Here in the old-fashioned but not prehistoric offices of The Curmudgeon, we have been following the story of the new tiny dinosaur discovery. Mainly, we’ve just been waiting for them to come up with a name for the tiny terrors before rushing to press. They have finally tagged the miniature meat-eaters as Hesperonychus elizabethae, or Mahakala omnogovae for a moniker, but that’s just as hard to say as the scientific name so we’ll just call ’em MO.
MO is a relative of Velociraptor, the drool-dripping, razor-clawed dinosaur who scared us out of our petrified shorts in Jurassic park, barelly a meager 2 feet long (70 centimeters) and weighing about the same as two cans of Mountain Dew. Unearthed in the Southern Gobi Desert, the little darlings lived during the Cretaceous, between 146 and 65 million ago. Imagine a herd of the little buggars – not that there is any evidence of dinosaur buggary – going after prey like a school of piranha. Now imagine yourself as the prey. Now imagine Rosie O’Donnell. Now that’s scary. Now imagine Rosie being eaten by the dinosaurs. Double scary.
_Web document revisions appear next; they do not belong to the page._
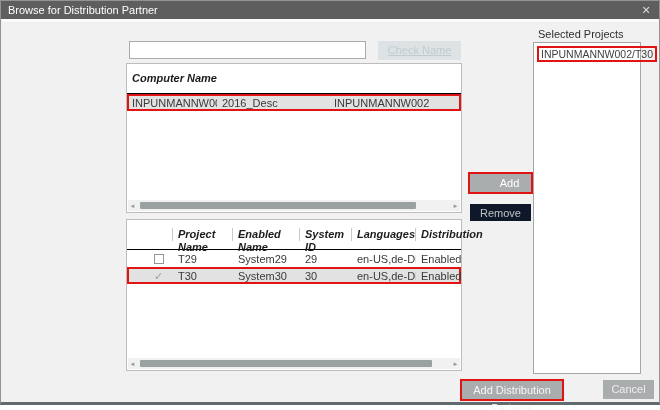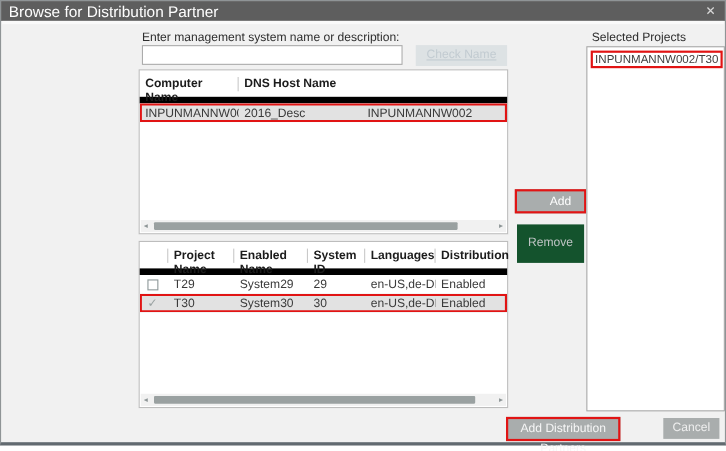--- a/index.html
+++ b/index.html
@@ -5,21 +5,21 @@
   * { margin: 0; padding: 0; box-sizing: border-box; }
   html, body { width: 660px; height: 410px; background: #ffffff; }
   body { font-family: "Liberation Sans", sans-serif; font-size: 11px; color: #333; position: relative; overflow: hidden; }
 
   .window { position: absolute; left: 0; top: 0; width: 660px; height: 405px;
             background: #f1f1f1; border: 1px solid #8f9496; border-bottom: 3px solid #626a70; }
 
   
   .titlebar { position: absolute; left: 0; top: 0; width: 100%; height: 18px;
               background: #5e5e5e; color: #fefefe; display: flex; align-items: center; }
-  .titlebar .title { padding-left: 7px; font-size: 14px; }
+  .titlebar .title { padding-left: 7px; font-size: 11px; }
   .titlebar .close { margin-left: auto; width: 26px; text-align: center; color: #d8d8d8;
                      font-size: 11px; cursor: pointer; }
   .title-gap { position: absolute; left: 1px; top: 18px; width: 656px; height: 3px; background: #fafafa; }
 
   
   .tree-panel { position: absolute; left: 10px; top: 26px; width: 112px; height: 346px;
                 background: #f5f5f5; border: 1px solid #c6c6c6; }
   .tree-local { position: absolute; left: 12px; top: 4px; background: #aed4e9;
                 border: 2px solid #e11414; padding: 0 3px; line-height: 13px; color: #222; }
   .tree-network { position: absolute; left: 8px; top: 27px; display: flex; align-items: center; }
@@ -34,22 +34,22 @@
   .btn-checkname { position: absolute; left: 377px; top: 40px; width: 83px; height: 19px;
                    background: #dde2e4; color: #c2cbd1; border: none; text-align: center;
                    line-height: 19px; font-size: 11px; text-decoration: underline; }
 
   
   .gridbox { position: absolute; background: #ffffff; border: 1px solid #bdbdbd; }
   .table1 { left: 125px; top: 62px; width: 336px; height: 150px; }
   .table2 { left: 125px; top: 218px; width: 336px; height: 152px; }
 
   .t1-row { display: grid; grid-template-columns: 90px 112px 1fr; }
-  .t2-row { display: grid; grid-template-columns: 26px 60px 67px 52px 64px 1fr; }
-  .thead { height: 30px; border-bottom: 6px solid #000000; align-items: center; }
+  .t2-row { display: grid; grid-template-columns: 26px 60px 67px 52px 64px 1fr; padding-left: 20px; }
+  .thead { height: 30px; border-bottom: 1px solid #000000; align-items: center; font-style: italic; }
   .thead .cell { font-weight: bold; color: #1c1c1c; padding-left: 5px; height: 13px; line-height: 13px;
                  border-right: 1px solid #c9c9c9; }
   .thead .cell:last-child { border-right: none; }
   .trow { height: 17px; align-items: center; color: #3a3a3a; }
   .trow .cell { padding-left: 5px; white-space: nowrap; overflow: hidden; }
   .row-selected { background: #e2e2e2; box-shadow: inset 0 0 0 2px #e11414; }
 
   .cb { width: 10px; height: 10px; border: 1px solid #8e9899; background: #fff; margin-left: 7px; }
   .checkmark { color: #9aa2a2; font-size: 11px; margin-left: 7px; line-height: 10px; }
 
@@ -59,26 +59,26 @@
   .hscroll .arr { width: 9px; font-size: 6px; color: #8d9596; text-align: center; }
   .hscroll .track { flex: 1; height: 7px; position: relative; }
   .hscroll .thumb { position: absolute; top: 0; height: 7px; background: #9aa1a1; border-radius: 1px; }
   .thumb1 { left: 1%; width: 88%; }
   .thumb2 { left: 1%; width: 93%; }
 
   
   .btn { border: none; text-align: center; font-family: "Liberation Sans", sans-serif; font-size: 11px; }
   .btn-add { position: absolute; left: 467px; top: 171px; width: 65px; height: 22px;
              background: #a9adad; color: #ffffff; border: 2px solid #e11414; line-height: 18px; padding-left: 18px; }
-  .btn-remove { position: absolute; left: 469px; top: 203px; width: 61px; height: 35px;
-                background: #14532d; color: #bfc4c4; line-height: 19px; }
+  .btn-remove { position: absolute; left: 469px; top: 203px; width: 61px; height: 17px;
+                background: #0f172a; color: #bfc4c4; line-height: 19px; }
 
   
   .sel-label { position: absolute; left: 537px; top: 27px; color: #2e2e2e; }
-  .sel-listbox { position: absolute; left: 532px; top: 41px; width: 126px; height: 332px;
+  .sel-listbox { position: absolute; left: 532px; top: 41px; width: 108px; height: 332px;
                  background: #ffffff; border: 1px solid #a6a6a6; }
   .sel-item { display: inline-block; margin: 3px 0 0 3px; border: 2px solid #e11414;
               padding: 0 2px; font-size: 10.5px; color: #3f3f3f; white-space: nowrap; line-height: 12px; }
 
   
   .btn-addpartners { position: absolute; left: 459px; top: 378px; width: 104px; height: 22px;
                      background: #a9adad; color: #f6f6f6; border: 2px solid #e11414; line-height: 18px; }
   .btn-cancel { position: absolute; left: 602px; top: 379px; width: 51px; height: 19px;
                 background: #a9adad; color: #eeeeee; line-height: 19px; }
 </style>
@@ -87,28 +87,26 @@
 
 <div class="window">
 
   <div class="titlebar">
     <span class="title">Browse for Distribution Partner</span>
     <span class="close">✕</span>
   </div>
   <div class="title-gap"></div>
 
 
-  <div class="mgmt-label">Enter management system name or description:</div>
   <input class="search-input" type="text" value="" style="">
   <button class="btn btn-checkname">Check Name</button>
 
   <div class="gridbox table1">
     <div class="t1-row thead">
       <div class="cell">Computer Name</div>
-      <div class="cell">DNS Host Name</div>
     </div>
     <div class="t1-row trow row-selected">
       <div class="cell">INPUNMANNW002</div>
       <div class="cell">2016_Desc</div>
       <div class="cell">INPUNMANNW002</div>
     </div>
     <div class="hscroll">
       <span class="arr">◄</span>
       <span class="track">
         <span class="thumb thumb1"></span>

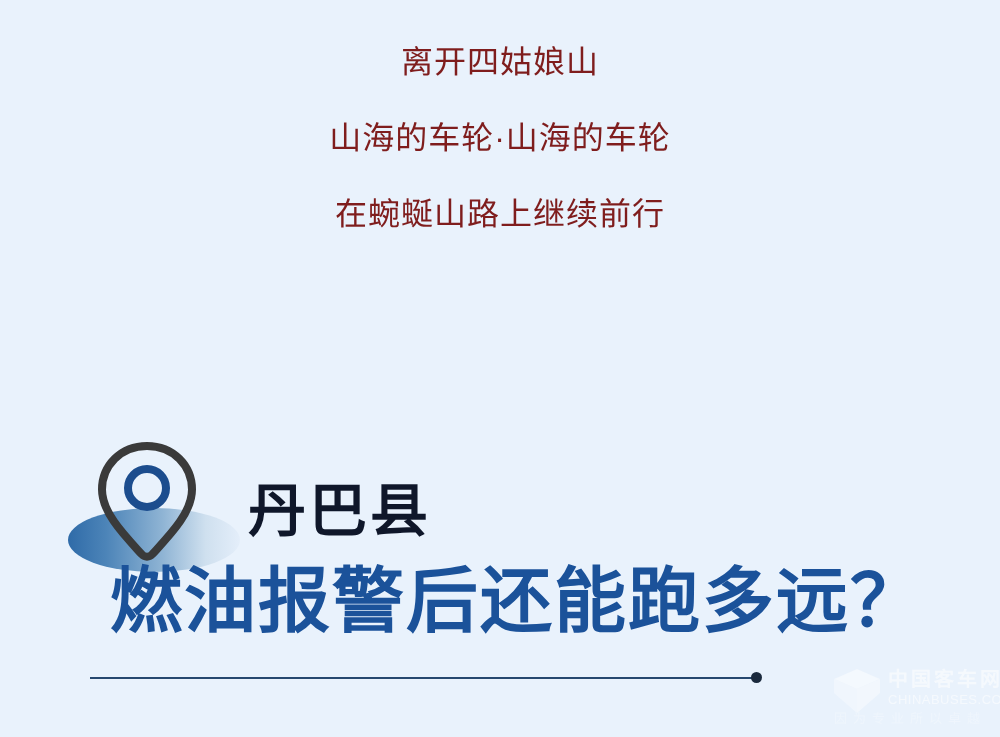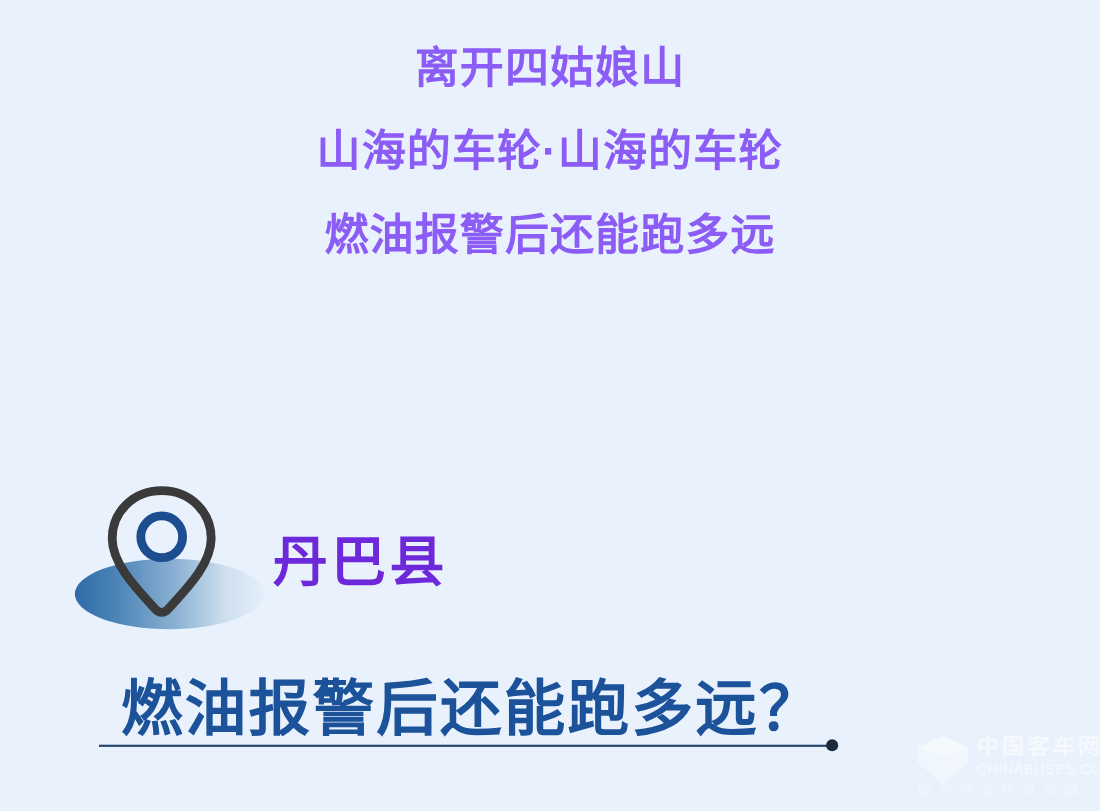--- a/index.html
+++ b/index.html
@@ -25,24 +25,24 @@
   
   .intro {
     position: absolute;
     top: 24px;
     left: 0;
     width: 1000px;
     text-align: center;
   }
   .intro-line {
     display: block;
-    color: #8b5cf6;
-    font-size: 40px;
+    color: #7f1d1d;
+    font-size: 32px;
     line-height: 76px;
-    font-weight: 700;
+    font-weight: 400;
     letter-spacing: 1px;
     white-space: nowrap;
   }
 
   
   .location-block {
     position: absolute;
     left: 0;
     top: 432px;
     width: 1000px;
@@ -72,34 +72,34 @@
   .pin-svg {
     position: absolute;
     left: 34px;
     top: 8px;
   }
 
   .county-name {
     position: absolute;
     left: 248px;
     top: 42px;
-    font-size: 50px;
+    font-size: 58px;
     line-height: 74px;
     font-weight: 700;
-    color: #6d28d9;
+    color: #0f172a;
     letter-spacing: 3px;
     white-space: nowrap;
   }
 
   
   .question {
     position: absolute;
     left: 110px;
-    top: 614px;
-    font-size: 56px;
+    top: 570px;
+    font-size: 72px;
     line-height: 62px;
     font-weight: 700;
     color: #1b529a;
     letter-spacing: 2px;
     white-space: nowrap;
   }
 
   
   .divider {
     position: absolute;
@@ -176,21 +176,21 @@
   }
 </style>
 </head>
 <body>
 
 <div class="page">
 
   <div class="intro">
     <span class="intro-line">离开四姑娘山</span>
     <span class="intro-line">山海的车轮·山海的车轮</span>
-    <span class="intro-line">燃油报警后还能跑多远</span>
+    <span class="intro-line">在蜿蜒山路上继续前行</span>
   </div>
 
   <div class="location-block">
 
     <div class="pin-wrap">
       <div class="pin-shadow"></div>
       <svg class="pin-svg" width="106" height="122" viewBox="0 0 106 122">
         <path d="M53 6
                  C26.5 6 8 26 8 49.5
                  C8 73 31 96 47.5 114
That’s what I did, and it occurred to me that this would make a nice little horror film, except for the Rosie part, not because I don’t want to see Rosie be eaten by a pack of chomping chubby chasers, but because it wouldn’t be real, and since it wasn’t real, I would be disappointed. Tragically disappointed. Which took me to who should they eat in the movie? Because movies are dependent on box office, and pretty girls are good box office, it follows that the carnivorous critters should eat a pretty girl…or two.
My vote goes to Nicole Kidman. Or Halle Berry. Or Charlize Theron. Now there’s three ladies who look good enough to eat. I would like to eat them. Mmmmm, tasty. Oh I’d eat ’em and I’d eat ’em good, not because I don’t like them, but because I love them. Now they may not be to your liking. That’s ok. You can have your fantasies and I’ll keep mine.
That’s about all I have to say about the smallest dinosaur ever discovered. If there are any additions to the story – any new information – I’ll tell you about it. Heck, maybe they’ll even find some smaller ones some day.
Now, if you’ll excuse me, I have a film script to write. I wonder if Sandra Bullock is available?